Gewinnt Bonn etwa jetzt Anschluss an die globale Entwicklung? Der seit Mai amtierende Planungsdezernent Helmut Wiesner, zugewandert aus der Weltmetropole Troisdorf, brachte jetzt in einem Gespräch mit dem ADFC den Gedanken eines Shared Space vor dem Hauptbahnhof auf. Die Bonner Kommmunalpolitik hat diesen internationalen igitt-Begriff bisher gescheut wie der Teufel das Weihwasser, aus Angst vor den Wutbürgern, die lieber strenge Regeln haben und aus Angst vor Anarchie jederzeit rechtsradikal wählen könnten.

Die müssen Shared Space tatsächlich fürchten. Es ist das Gegenteil von Umerziehung, es wirft den Verkehrsteilnehmer auf sich selbst und sein eigenes Verhalten zurück. Er wird gezwungen, die Anderen wahrzunehmen, wenn ihm seine eigene Gesundheit noch was wert ist. Rechthaben nützt nix, weil Regeln, Reviere, Territorien aufgehoben sind. Gut, bei den Deutschen muss man sich da Sorgen machen.

Andererseits gibt es faktisch immer mehr Shared Spaces, ohne dass die Politik sie eingerichtet hat. Das Beueler Zentrum am Samstag z.B.. Die Bürgersteige sind zu schmal, Kinderwagen, Fahrradanhänger, Außengastronomie (bravo an Tchibo, wo auf die Parkplätze vor dem Laden einfach Stehtische gestellt wurden), Straßenbahn, Busse, ohne Reduzierung auf Schrittgeschwindigkeit geht da sowieso nichts mehr.

Selbst die Rheindorfer Straße, die wegen des Busverkehrs leider nicht verengt werden kann, auch hier sind die Bürgersteige zu schmal, wird durch zunehmenden Fahrradverkehr faktisch langsam verkehrsberuhigt, mutige Fußgänger wie ich tragen durch bewusst langsames Überqueren dazu bei, ebenso die wachsende Zahl von Rollatoren. Gut so. Die Politik könnte nachziehen, und das gesamte Viertel nördlich des Adenauerplatzes zum Shared Space erkären. Über die Neugestaltung der Bushaltestelle Schwarzrheindorf/Schule und den Platz drumherum wird sowieso gerade diskutiert, eine günstige Gelegenheit.
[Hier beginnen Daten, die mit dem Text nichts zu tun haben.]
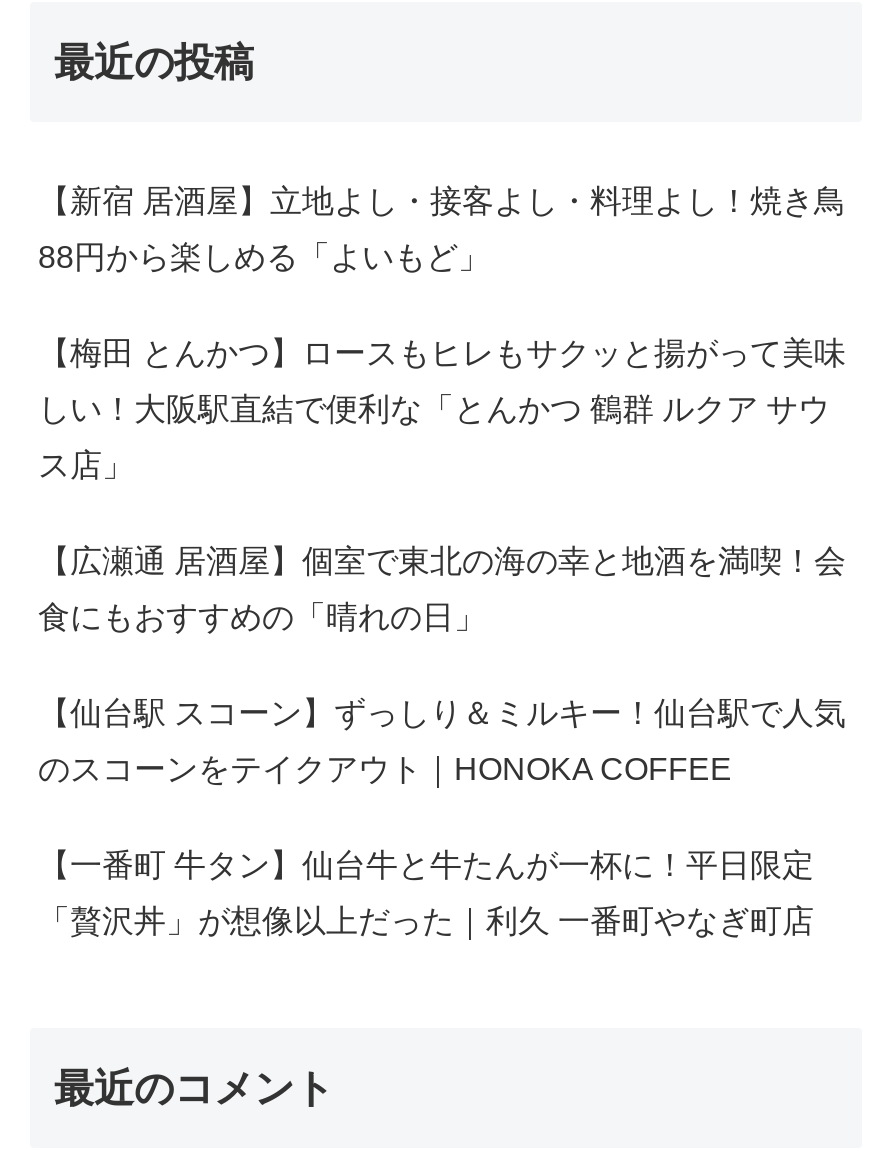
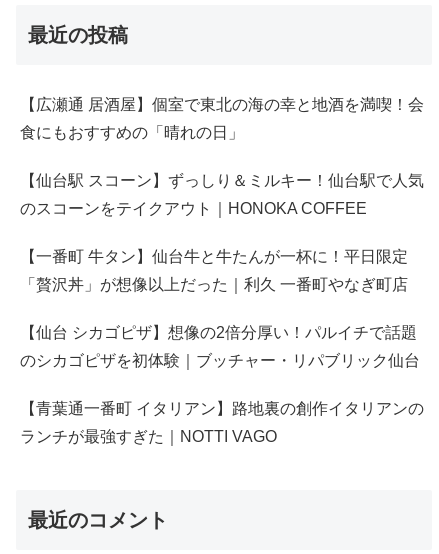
- 【新宿 居酒屋】立地よし・接客よし・料理よし！焼き鳥
- 88円から楽しめる「よいもど」
- 【梅田 とんかつ】ロースもヒレもサクッと揚がって美味
- しい！大阪駅直結で便利な「とんかつ 鶴群 ルクア サウ
- ス店」

moved up: 【広瀬通 居酒屋】個室で東北の海の幸と地酒を満喫！会 | 食にもおすすめの「晴れの日」 | 【仙台駅 スコーン】ずっしり＆ミルキー！仙台駅で人気 | のスコーンをテイクアウト｜HONOKA COFFEE | 【一番町 牛タン】仙台牛と牛たんが一杯に！平日限定 | 「贅沢丼」が想像以上だった｜利久 一番町やなぎ町店

+ 【仙台 シカゴピザ】想像の2倍分厚い！パルイチで話題
+ のシカゴピザを初体験｜ブッチャー・リパブリック仙台
+ 【青葉通一番町 イタリアン】路地裏の創作イタリアンの
+ ランチが最強すぎた｜NOTTI VAGO
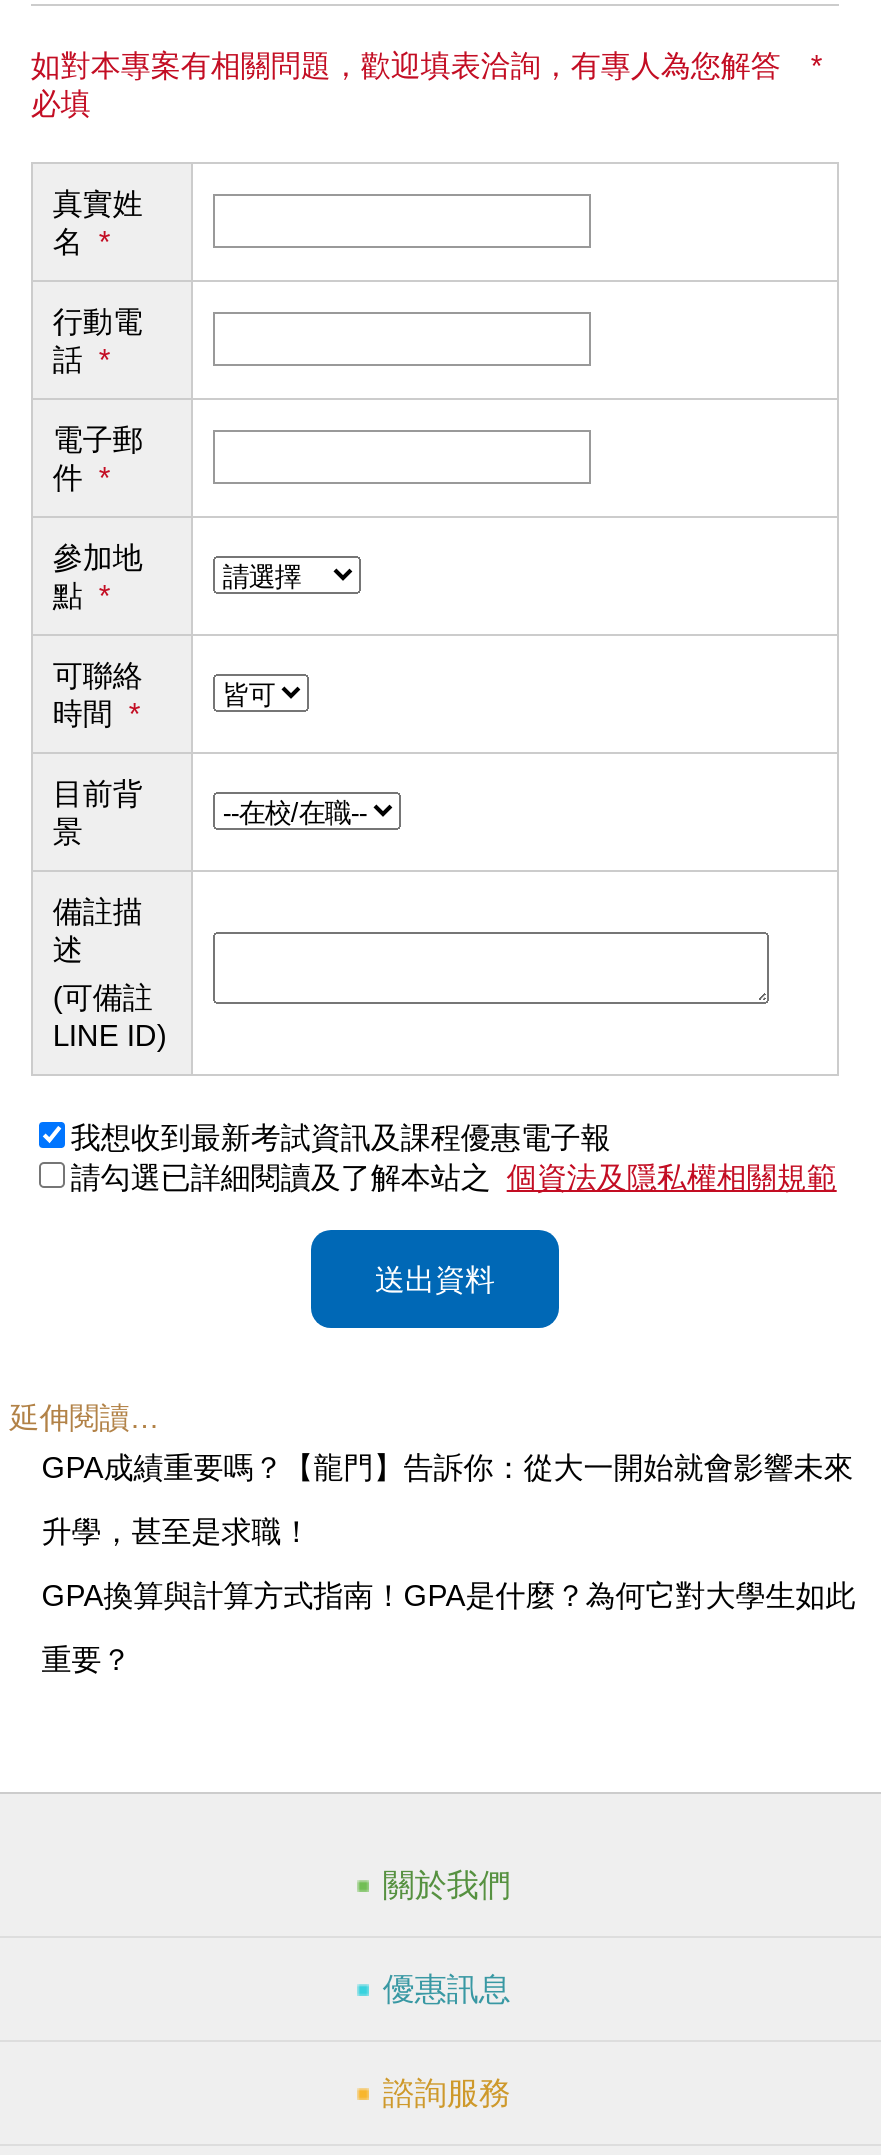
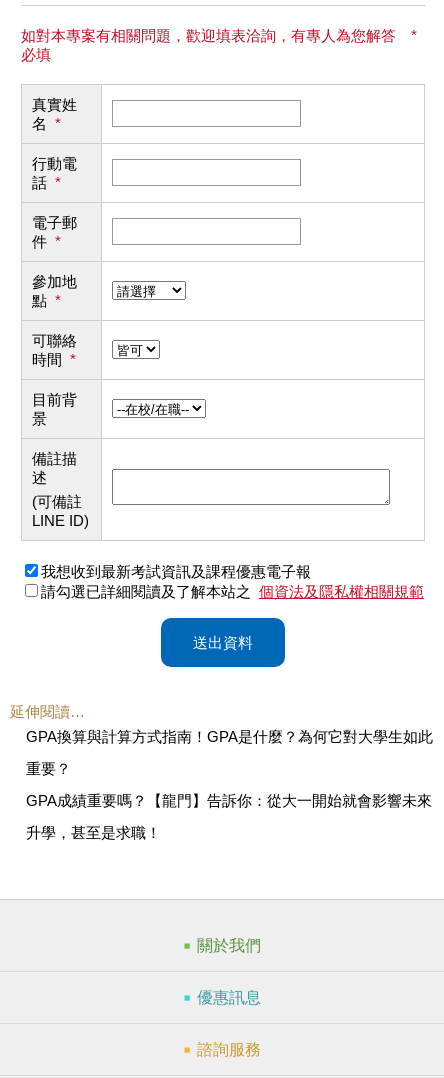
moved down: GPA成績重要嗎？【龍門】告訴你：從大一開始就會影響未來 | 升學，甚至是求職！

moved up: GPA換算與計算方式指南！GPA是什麼？為何它對大學生如此 | 重要？
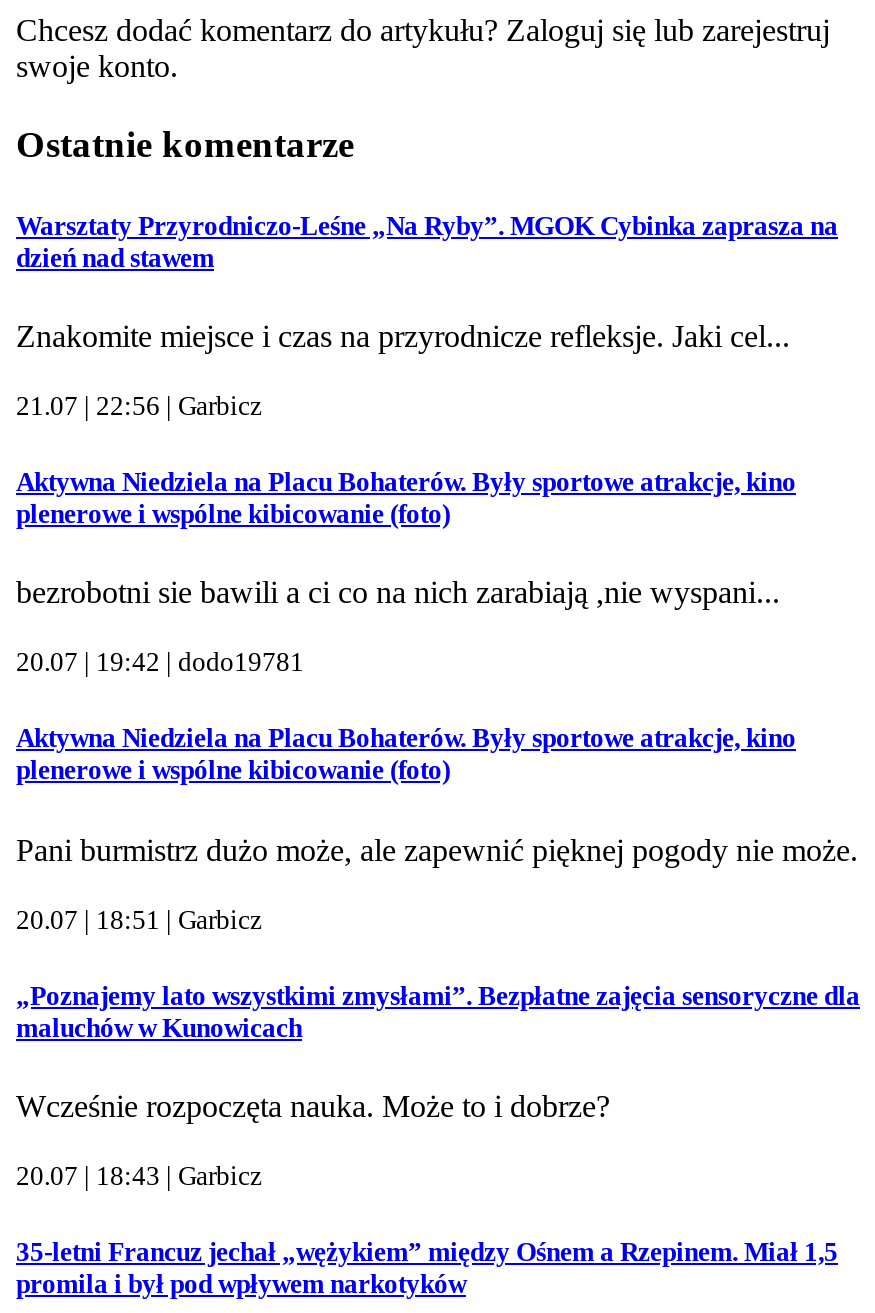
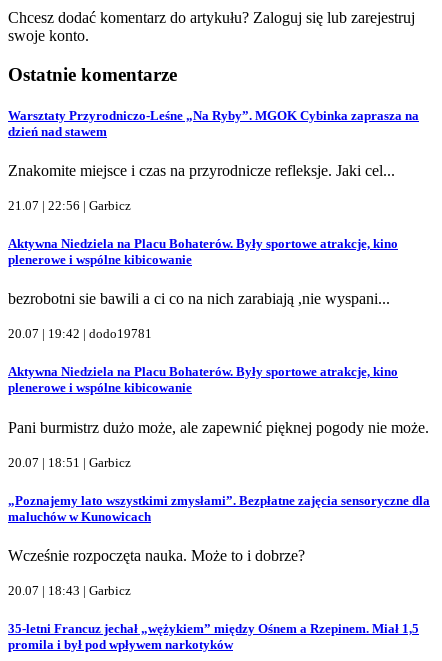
- plenerowe i wspólne kibicowanie (foto)
+ plenerowe i wspólne kibicowanie

- plenerowe i wspólne kibicowanie (foto)
+ plenerowe i wspólne kibicowanie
Leider ist die Quelle dieses Berichtes (noch) nicht verlinkbar. Die Idee von Helmut Wiesner habe ich dem “Rückenwind 4/16”, der Mitgliederzeitschrift des Bonner ADFC entnommen (Seite 16). Warum die schneller gedruckt im Briefkasten als online ist, ist mir technisch ein Rätsel. Aber das ist typisch Bonn.

Über Martin Böttger:

Martin Böttger ist seit 2014 Herausgeber des Beueler-Extradienst. Sein Lebenslauf findet sich hier...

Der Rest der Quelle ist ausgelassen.